§ **Task description**
Could the data below be copied exactly, minus the pictures?
(Beginning of Supplied material)
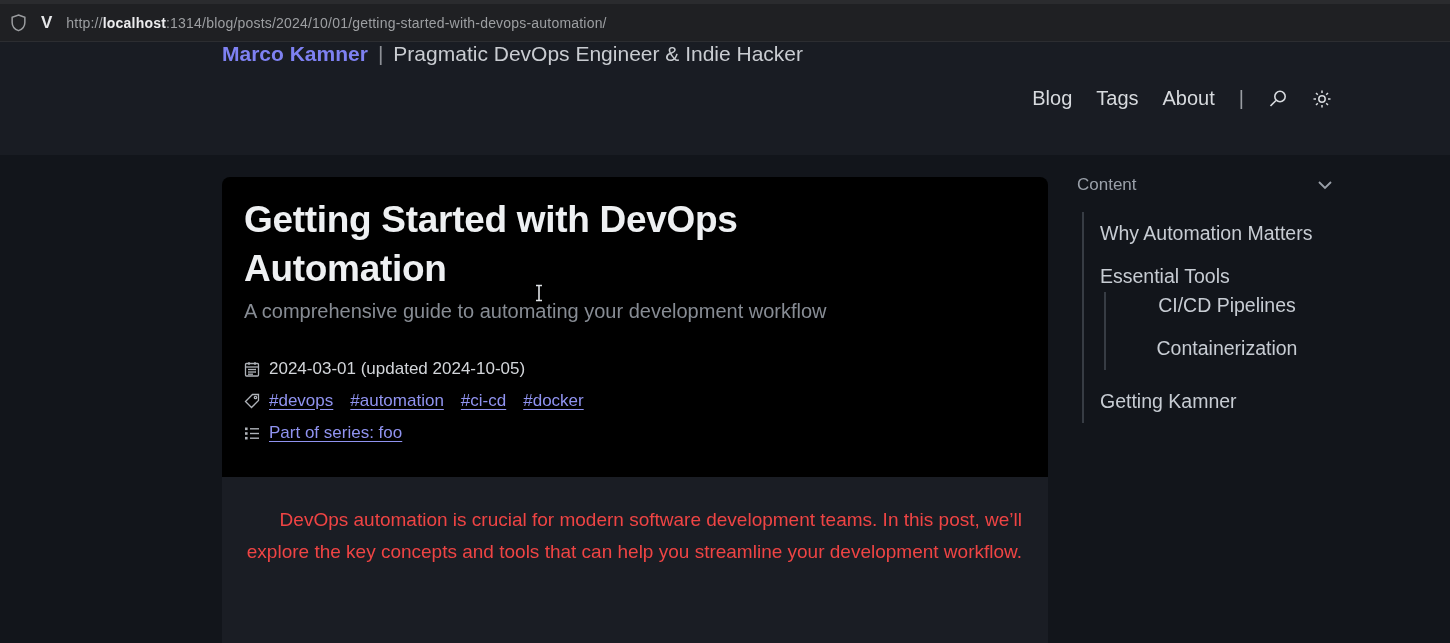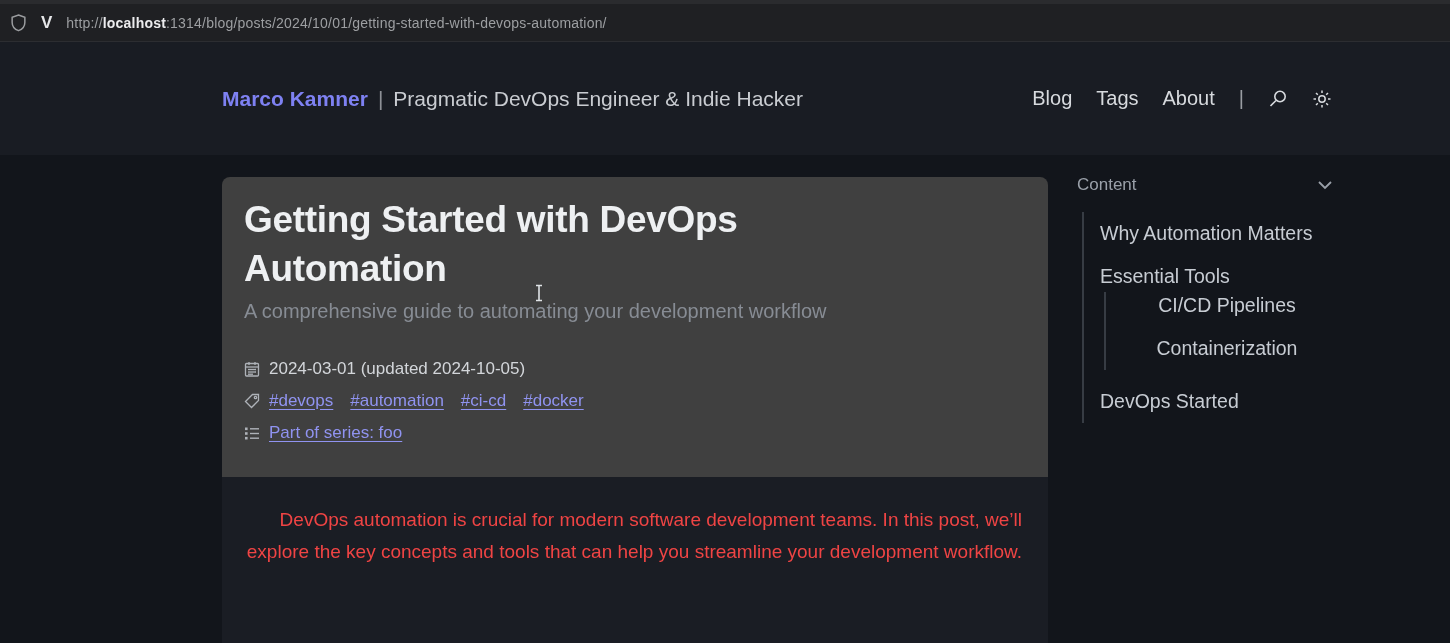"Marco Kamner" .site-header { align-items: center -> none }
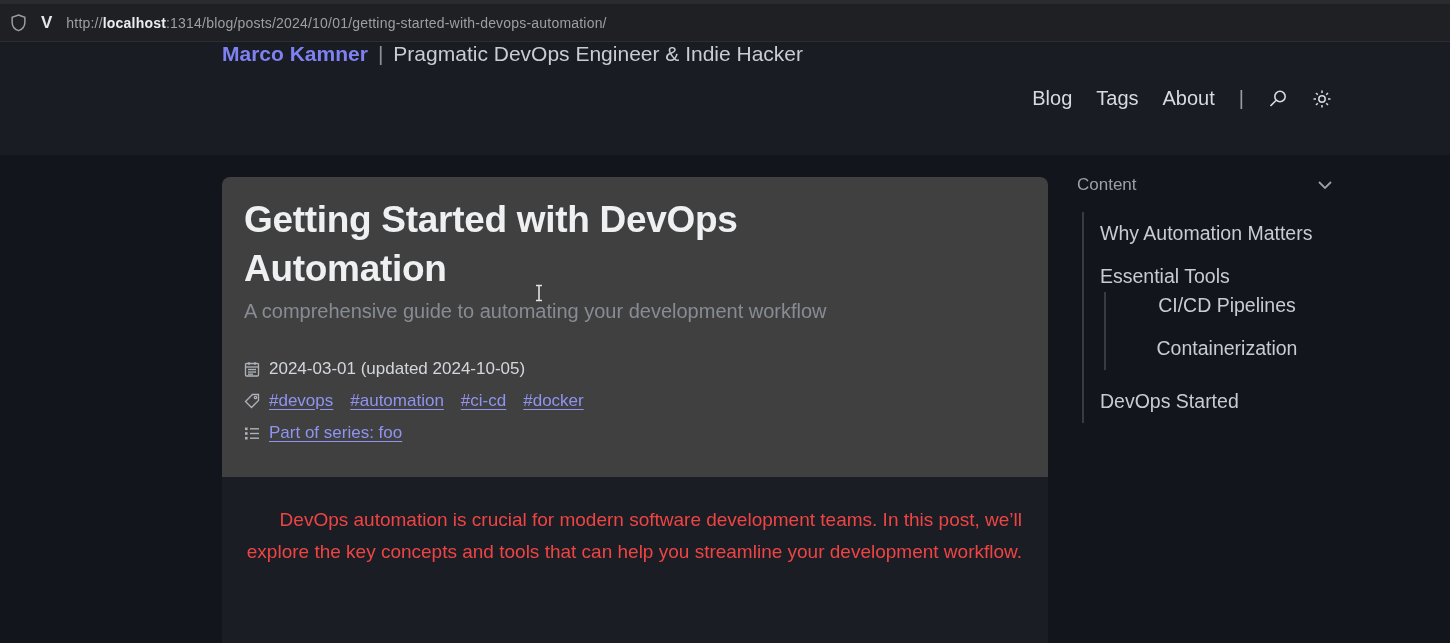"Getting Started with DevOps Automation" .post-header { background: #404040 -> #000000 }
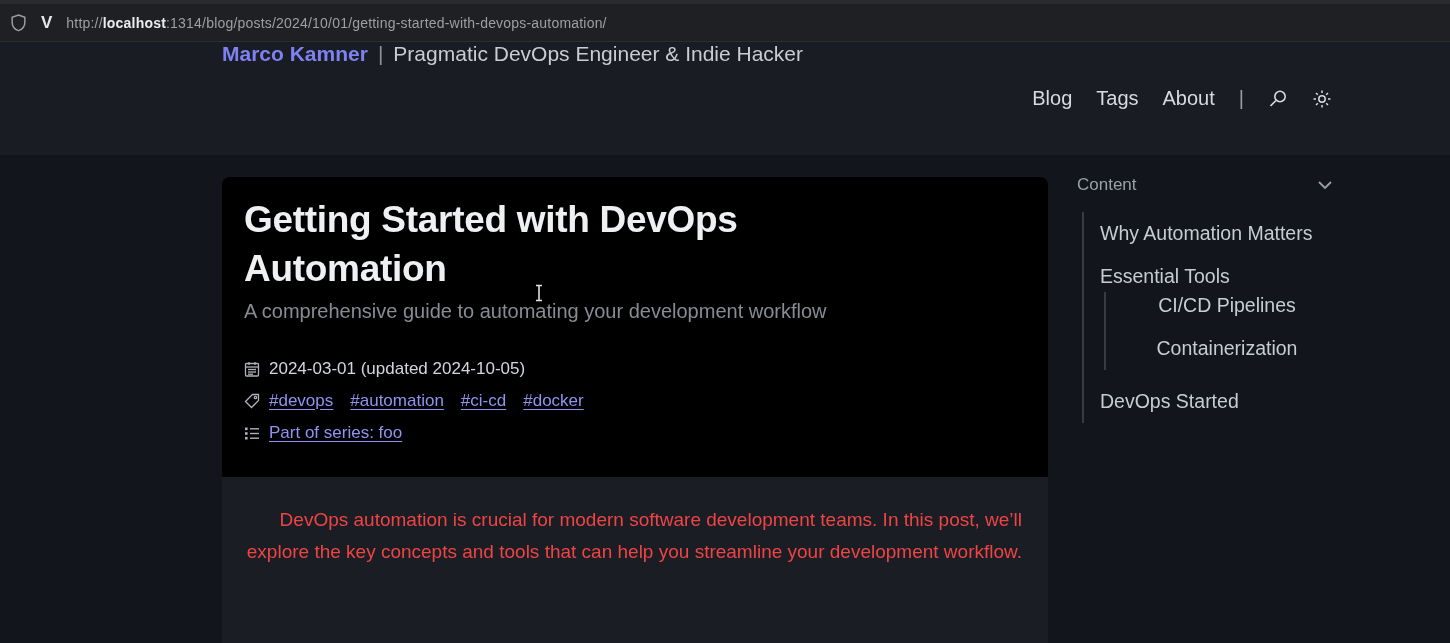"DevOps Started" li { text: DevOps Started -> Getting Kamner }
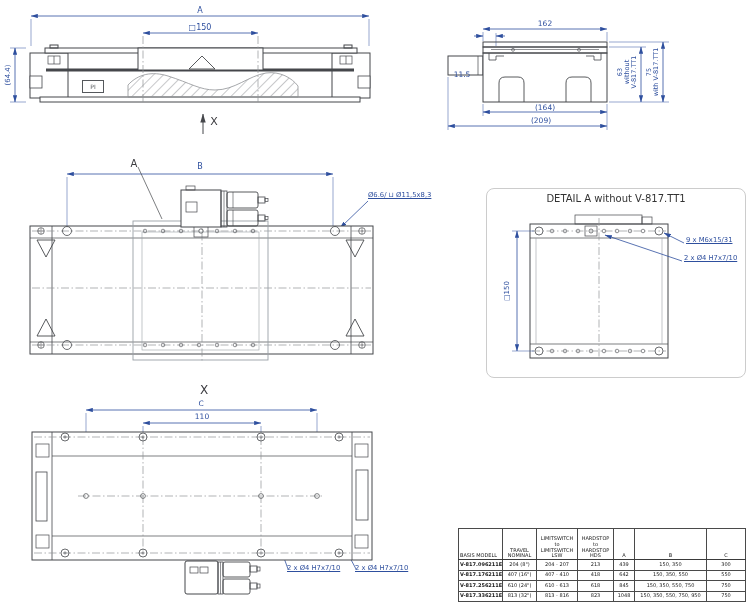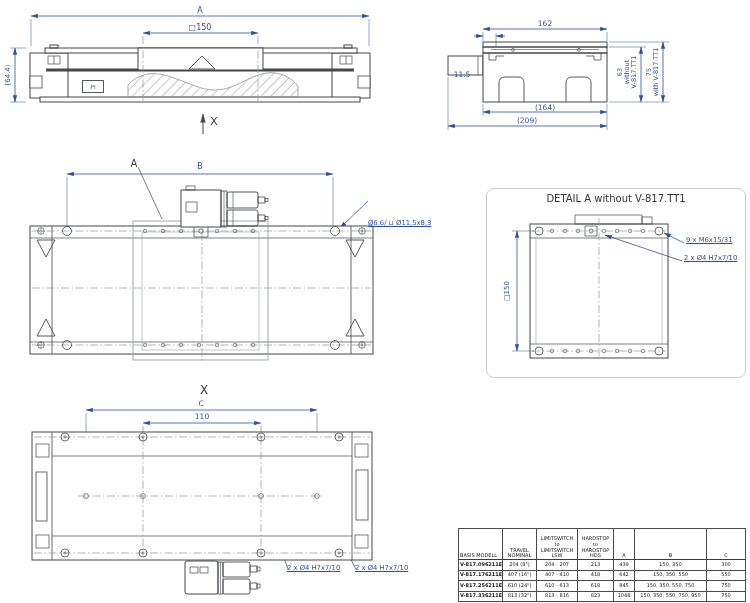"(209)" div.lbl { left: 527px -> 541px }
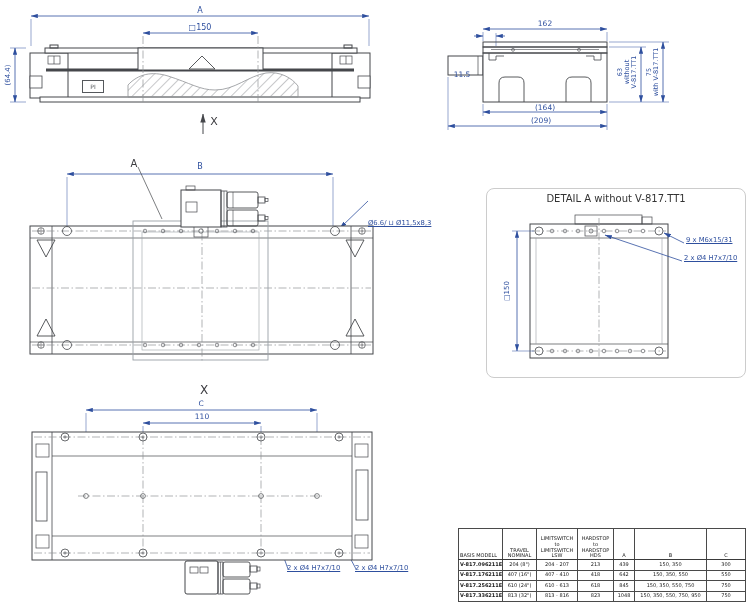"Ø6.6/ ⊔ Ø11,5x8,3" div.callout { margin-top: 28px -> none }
(End of Supplied material)
§ **Response below**
"Marco Kamner" .site-header { align-items: center -> none }
"Getting Started with DevOps Automation" .post-header { background: #404040 -> #000000 }
"DevOps Started" li { text: DevOps Started -> Getting Kamner }
"(209)" div.lbl { left: 527px -> 541px }
"Ø6.6/ ⊔ Ø11,5x8,3" div.callout { margin-top: 28px -> none }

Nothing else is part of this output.